**TRY IT**. Please transcribe the data that follows without the pictures, keeping every word the same.

──────── RECORDS SUPPLIED ────────

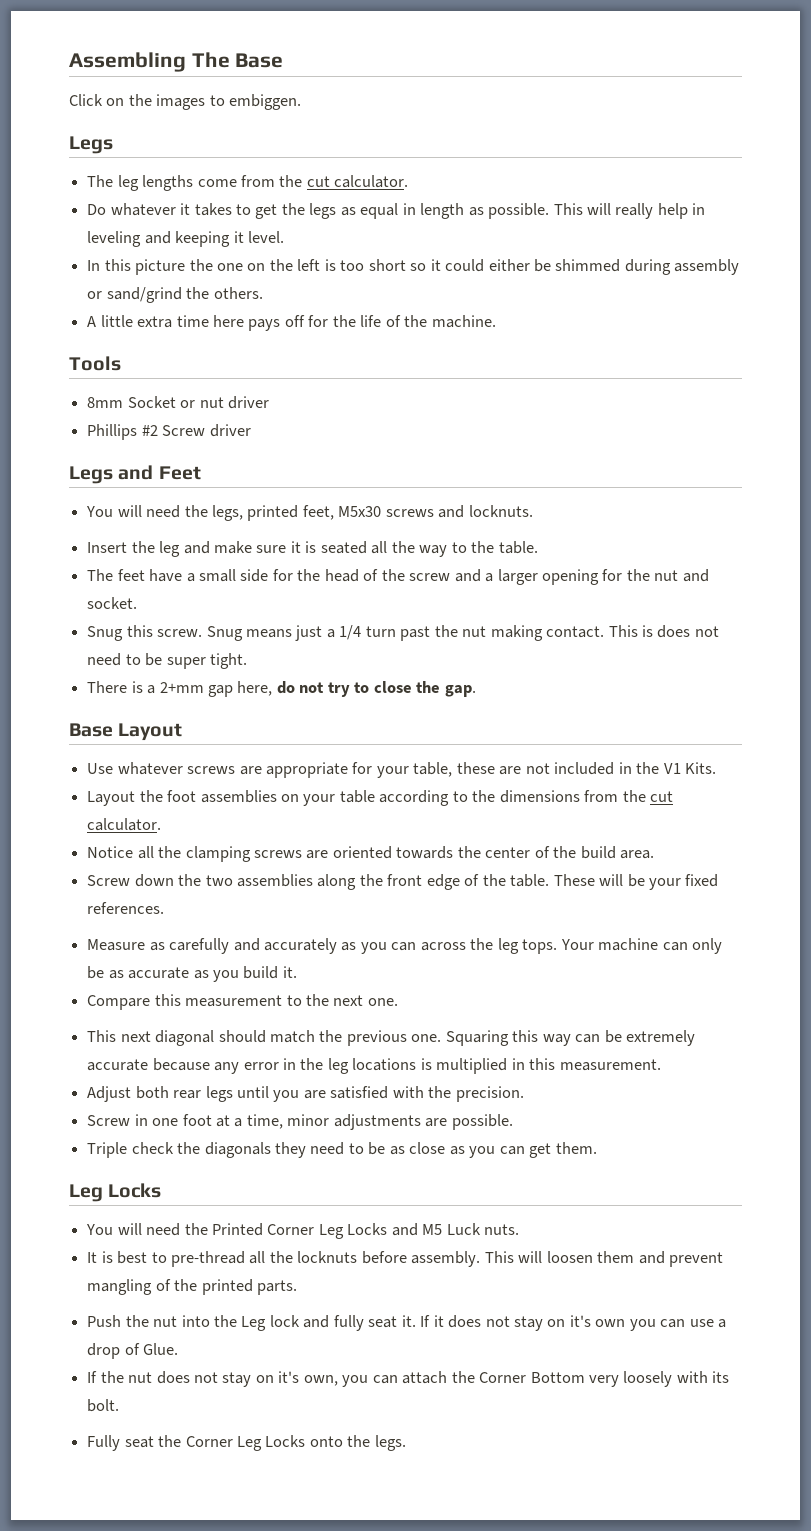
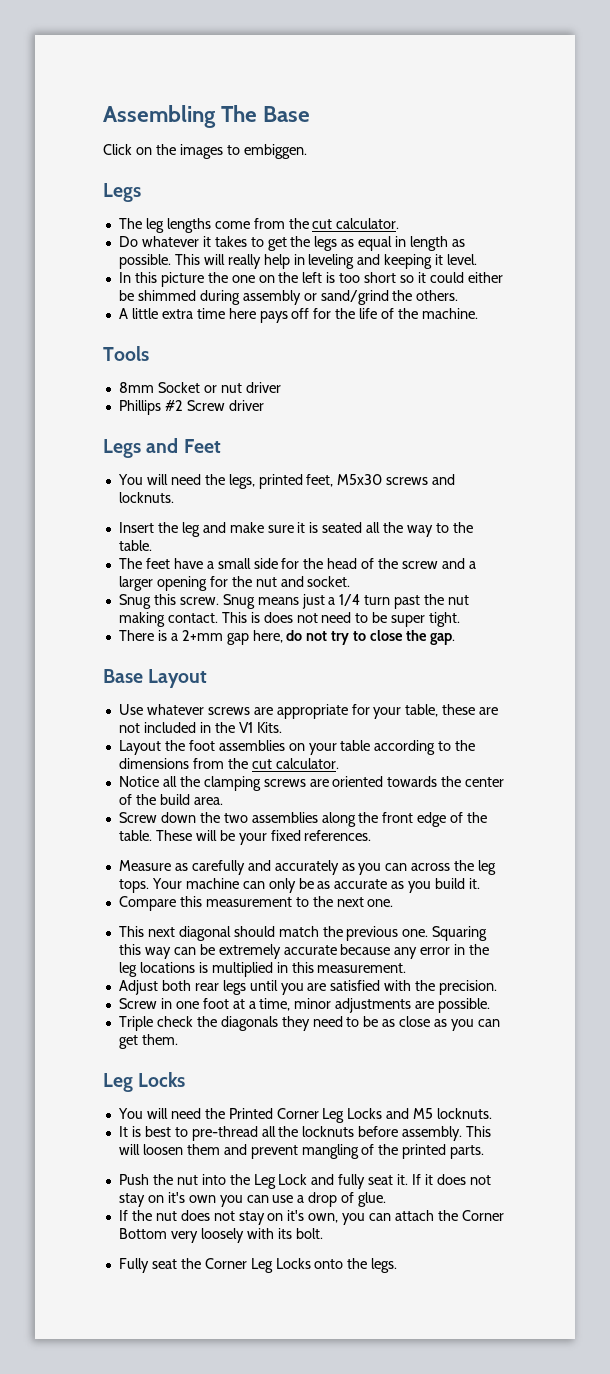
[446,1223,520,1235] Luck nuts. -> [437,1108,493,1119] locknuts.
[269,1315,300,1327] lock -> [278,1174,308,1185] Lock
[143,1343,179,1355] Glue. -> [358,1192,387,1207] glue.

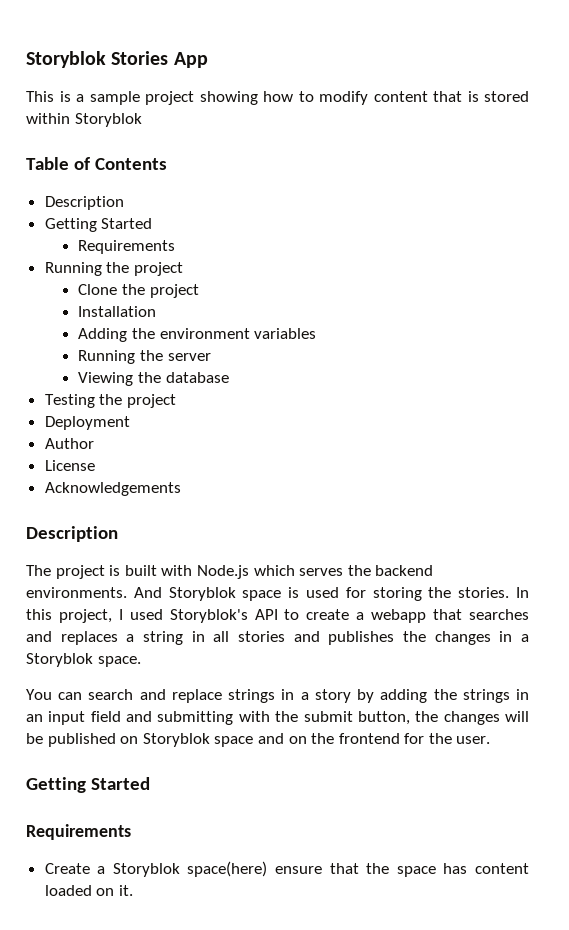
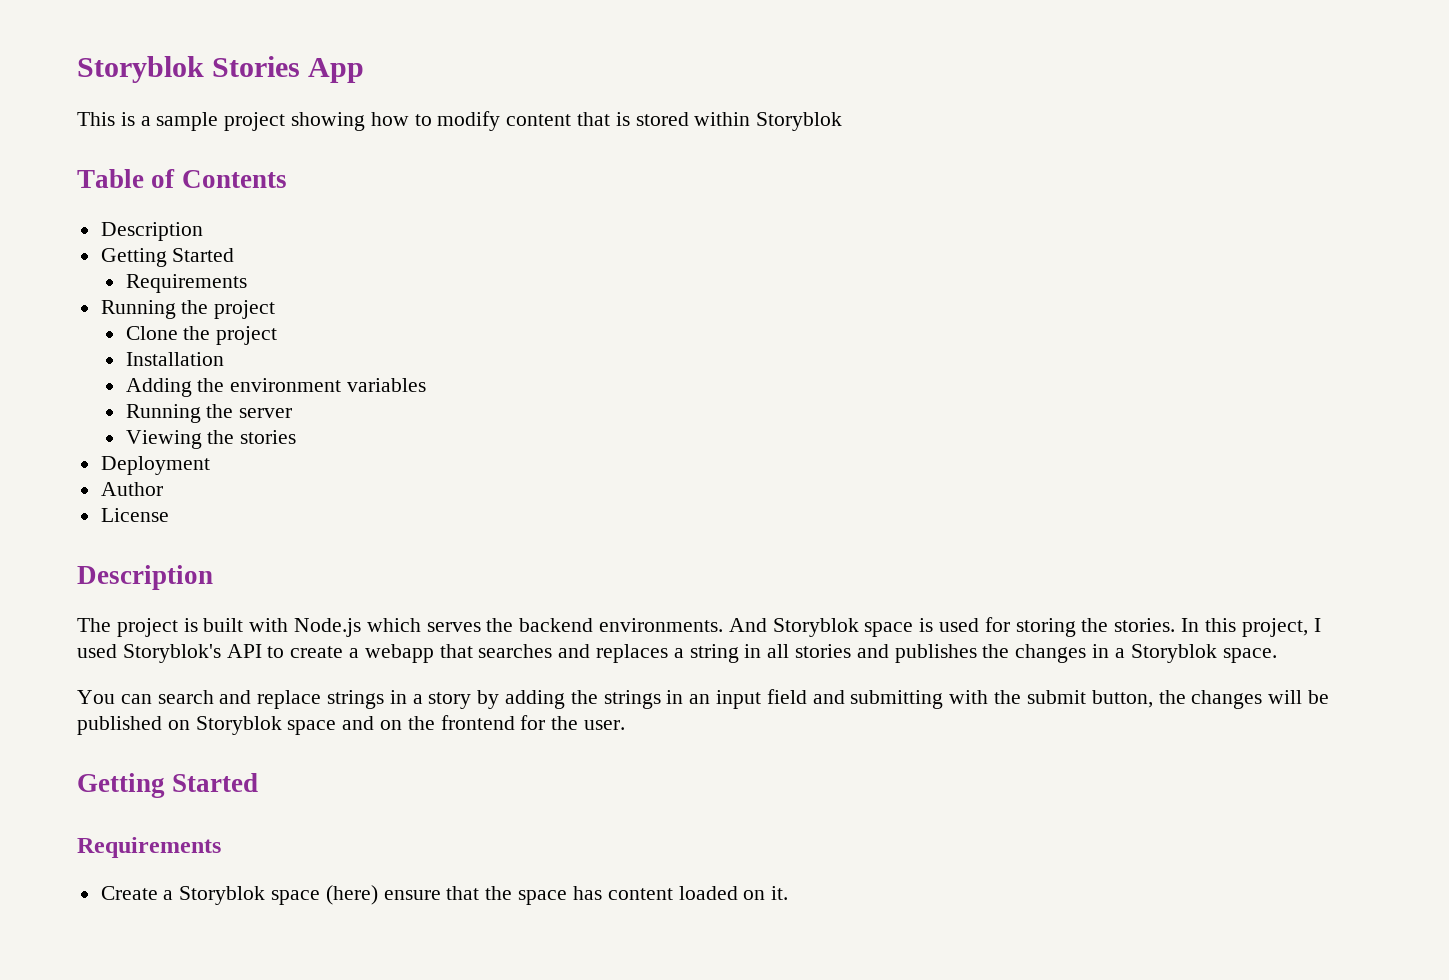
[165,372,229,383] [44,394,176,408] database // Testing the project -> [240,430,297,444] stories
[44,482,181,496] // Acknowledgements -> (169, 515) none
[187,861,268,877] space(here) -> [271,885,378,905] space (here)

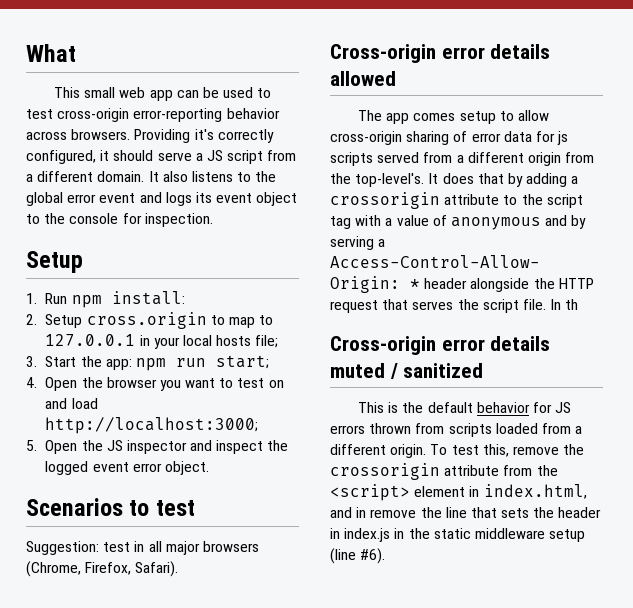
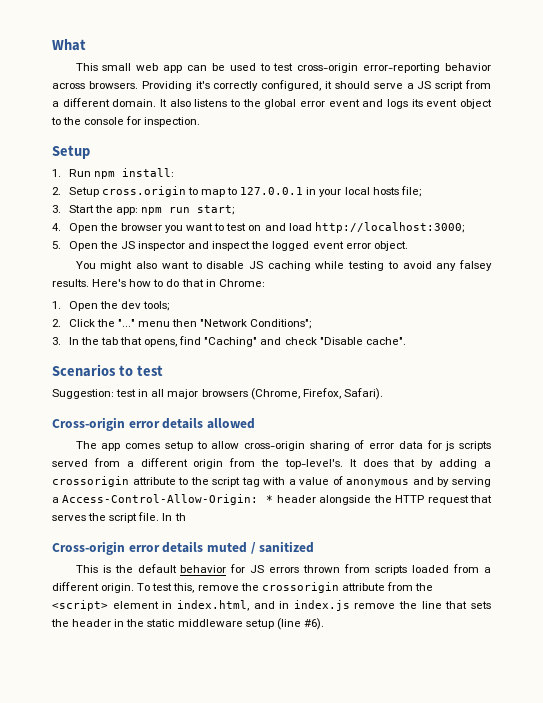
(209, 468) none -> [75,260,492,271] [52,279,265,287] [52,301,170,311] [52,319,312,329] [52,336,406,347] // You might also want to disable JS caching while testing to avoid any falsey results. Here's how to do that in Chrome: // 1. Open the dev tools; // 2. Click the "..." menu then "Network Conditions"; // 3. In the tab that opens, find "Caching" and check "Disable cache".
(367, 512) none -> [293,600,350,611] index.js
[344,528,405,542] index.js in -> (125, 623) none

────────

**SOLUTION TO THE PROBLEM**.
[446,1223,520,1235] Luck nuts. -> [437,1108,493,1119] locknuts.
[269,1315,300,1327] lock -> [278,1174,308,1185] Lock
[143,1343,179,1355] Glue. -> [358,1192,387,1207] glue.

[165,372,229,383] [44,394,176,408] database // Testing the project -> [240,430,297,444] stories
[44,482,181,496] // Acknowledgements -> (169, 515) none
[187,861,268,877] space(here) -> [271,885,378,905] space (here)

(209, 468) none -> [75,260,492,271] [52,279,265,287] [52,301,170,311] [52,319,312,329] [52,336,406,347] // You might also want to disable JS caching while testing to avoid any falsey results. Here's how to do that in Chrome: // 1. Open the dev tools; // 2. Click the "..." menu then "Network Conditions"; // 3. In the tab that opens, find "Caching" and check "Disable cache".
(367, 512) none -> [293,600,350,611] index.js
[344,528,405,542] index.js in -> (125, 623) none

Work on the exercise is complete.